Eğitim Tarihi araştırmacılarının cevap aramaları gereken sorulardan biri şudur: Anadolu’da eğitim olgusu 10 asır gibi uzun bir dönem içinde nasıl bir gelişim, değişim göstermiştir? Birkaç sayfada özetleniveren üstelik saray anlayışının eğitimini yansıtan görüşler şayet Anadolu halkının 1000 yıl boyunca eğitim olgusunun ayırdında olmadığını, bu bilinç olmadığı için eğitimin gelenek görenekler çerçevesinde kısır bir ahlâk ve zanaat eğitimi olduğunu öne süreceklerse, bu düşünceyi bekleyen güçlü bir soru vardır ki eğitim tarihi araştırmalarının güdüleyici sorularından biridir. Peki bu topraklardan Hace Bektaş Veli, Yunus Emre, Mevlâna, Karacaoğlan, Pir Sultan, Nesîmi vb. gibi nice düşünür nasıl olupda Anadolu kültürünü aşarak uygarlığa katılabilen bir düşün zenginliğini üretebilmişler ve bin yıl boyunca yaşatabilmişlerdir?

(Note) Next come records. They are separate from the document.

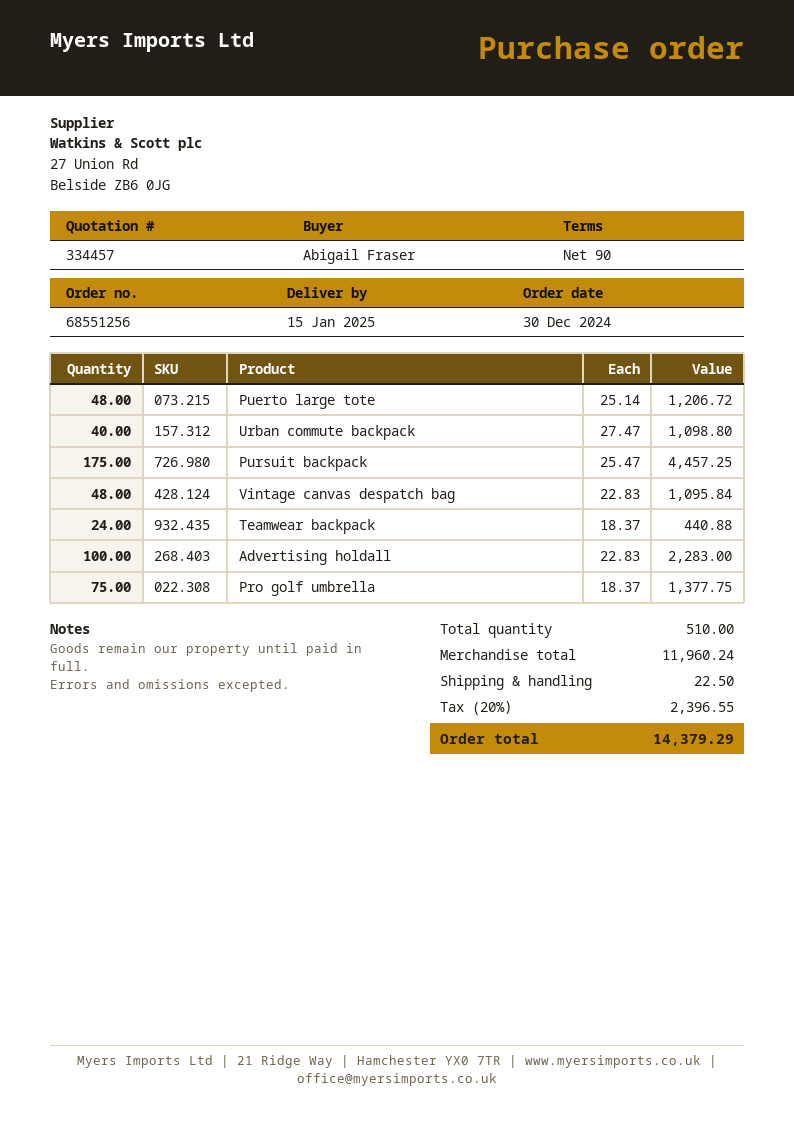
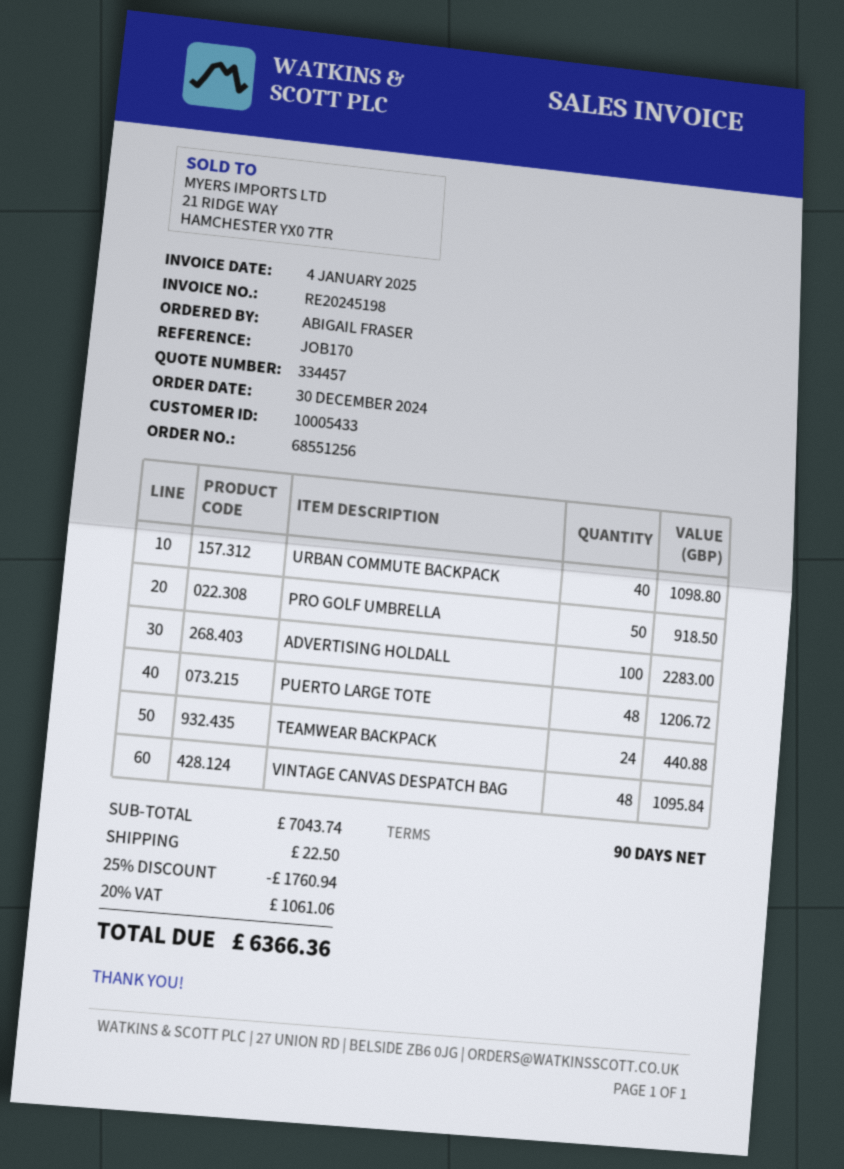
Pursuit backpack: 175 for 4457.25 -> none
Pro golf umbrella: 75 for 1377.75 -> 50 for 918.50
subtotal: 11960.24 -> 7043.74
discount: none -> 25% = 1760.94
tax: 20% = 2396.55 -> 20% = 1061.06
total: 14379.29 -> 6366.36

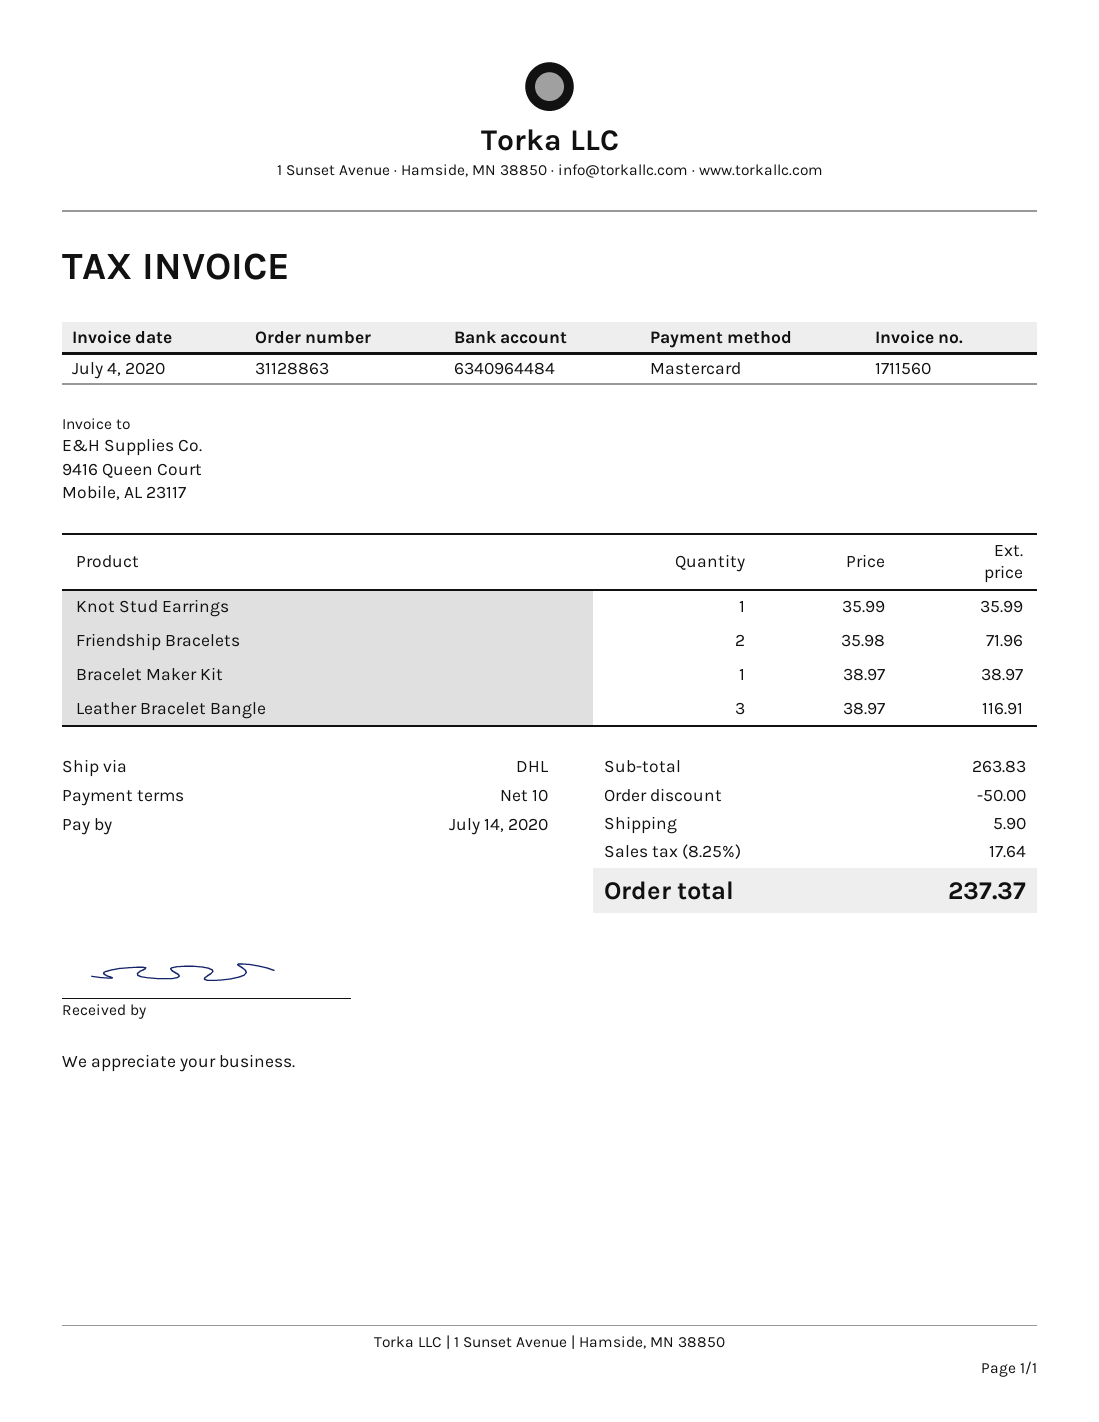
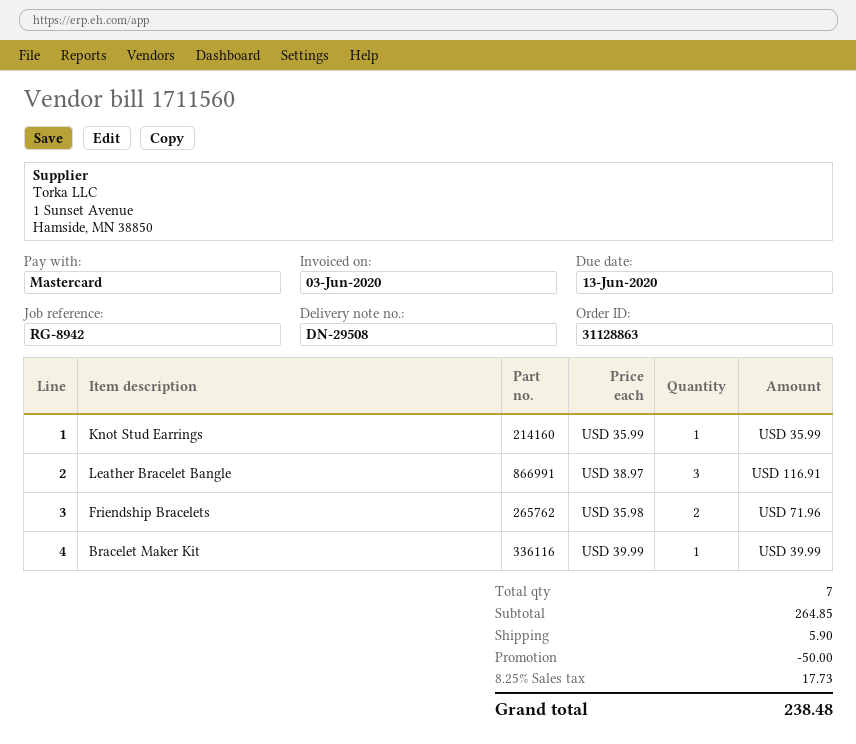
invoice date: 2020-07-04 -> 2020-06-03
due date: 2020-07-14 -> 2020-06-13
Bracelet Maker Kit: 1 x 38.97 = 38.97 -> 1 x 39.99 = 39.99
subtotal: 263.83 -> 264.85
tax: 8.25% = 17.64 -> 8.25% = 17.73
total: 237.37 -> 238.48

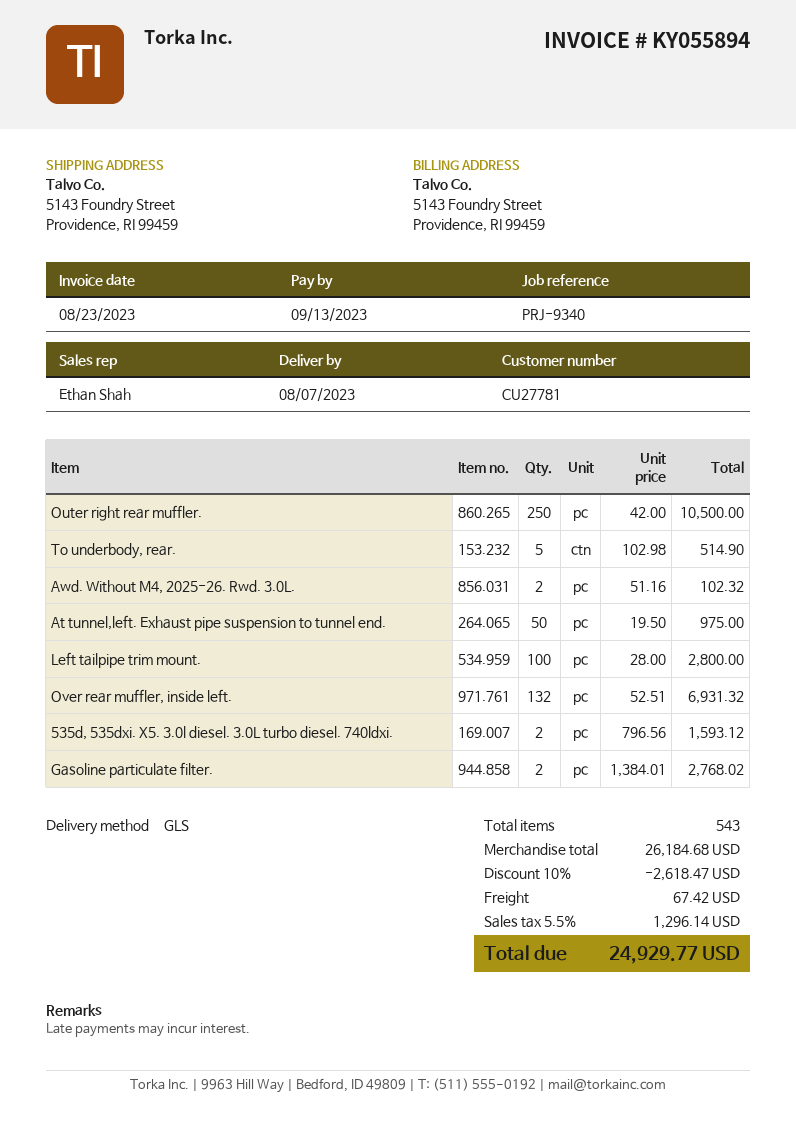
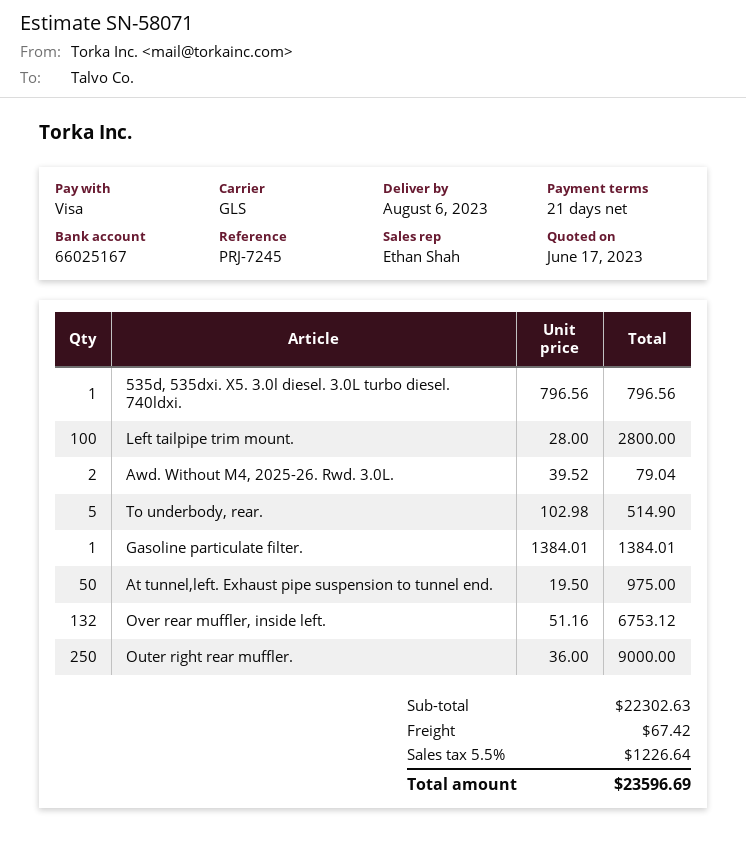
delivery date: 2023-08-07 -> 2023-08-06
reference: PRJ-9340 -> PRJ-7245
Outer right rear muffler.: 250 x 42.00 = 10500.00 -> 250 x 36.00 = 9000.00
Awd. Without M4, 2025-26. Rwd. 3.0L.: 2 x 51.16 = 102.32 -> 2 x 39.52 = 79.04
Over rear muffler, inside left.: 132 x 52.51 = 6931.32 -> 132 x 51.16 = 6753.12
535d, 535dxi. X5. 3.0l diesel. 3.0L turbo diesel. 740ldxi.: 2 x 796.56 = 1593.12 -> 1 x 796.56 = 796.56
Gasoline particulate filter.: 2 x 1384.01 = 2768.02 -> 1 x 1384.01 = 1384.01
subtotal: 26184.68 -> 22302.63
discount: 10% = 2618.47 -> none
tax: 5.5% = 1296.14 -> 5.5% = 1226.64
total: 24929.77 -> 23596.69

Araştırmacıların önündeki “yazılı belge” engeli kuşkusuz önemli bir sorunudur. Özellikle sözel bir geleneğin yaşantılandığı Anadolu kültüründe eğitim kavramını tarihsel bir süreçte irdelerken. Ancak, unutulmamalıdır ki bu sorun, bin yılın eğitim kavramının bu kültürdeki yaşayışını gözardı edilmesini gerektirecek ölçüde büyük bir sorun değildir.
Nasıl ki Avrupa Eğitim Tarihini araştıran araştırmacılar birçok filozofun doğrudan eğitimle ilgili bir ad taşımayan ancak felsefelerinin aktarıldığı eserlerini tarayarak, irdeleyerek eğitim olgusuna o dönemde getirilen anlamı ve öne sürülen görüşleri çıkarımlayabiliyorlarsa, Anadolu sözel geleneğinin yazıya aktarılmış düşünceleri irdelenerek, eğitim tarihimizin bin yıllık dönemini günümüze ışık tutacak ölçüde ortaya koyabiliriz.
Eğitim Tarihine ilişkin araştırmalarda dikkati çeken bir diğer nokta özellikle ikinci meşrutiyet ve cumhuriyetin ilk 20 yıllık döneminde eğitim üzerine yayınlanan dergi sayısının ortalama 15 – 30 arasında olmasıdır. Bu yayın çokluğunu, eğitim sorununun toplum olarak “sorun edinildiğinin” bir göstergesi olarak alabiliriz. Ve böyle bir ortamda dönemin aydınlarının eğitim üzerine yaptıkları düzeyli tartışmalar ve incelemeler ve ortaya konan makale ve eserler dikkate değerdir. Bu dönemden sonraki gelişmeler ise ayrıca incelenmeye alınabilecek özellikte olup yarınlar için derslerle doludur.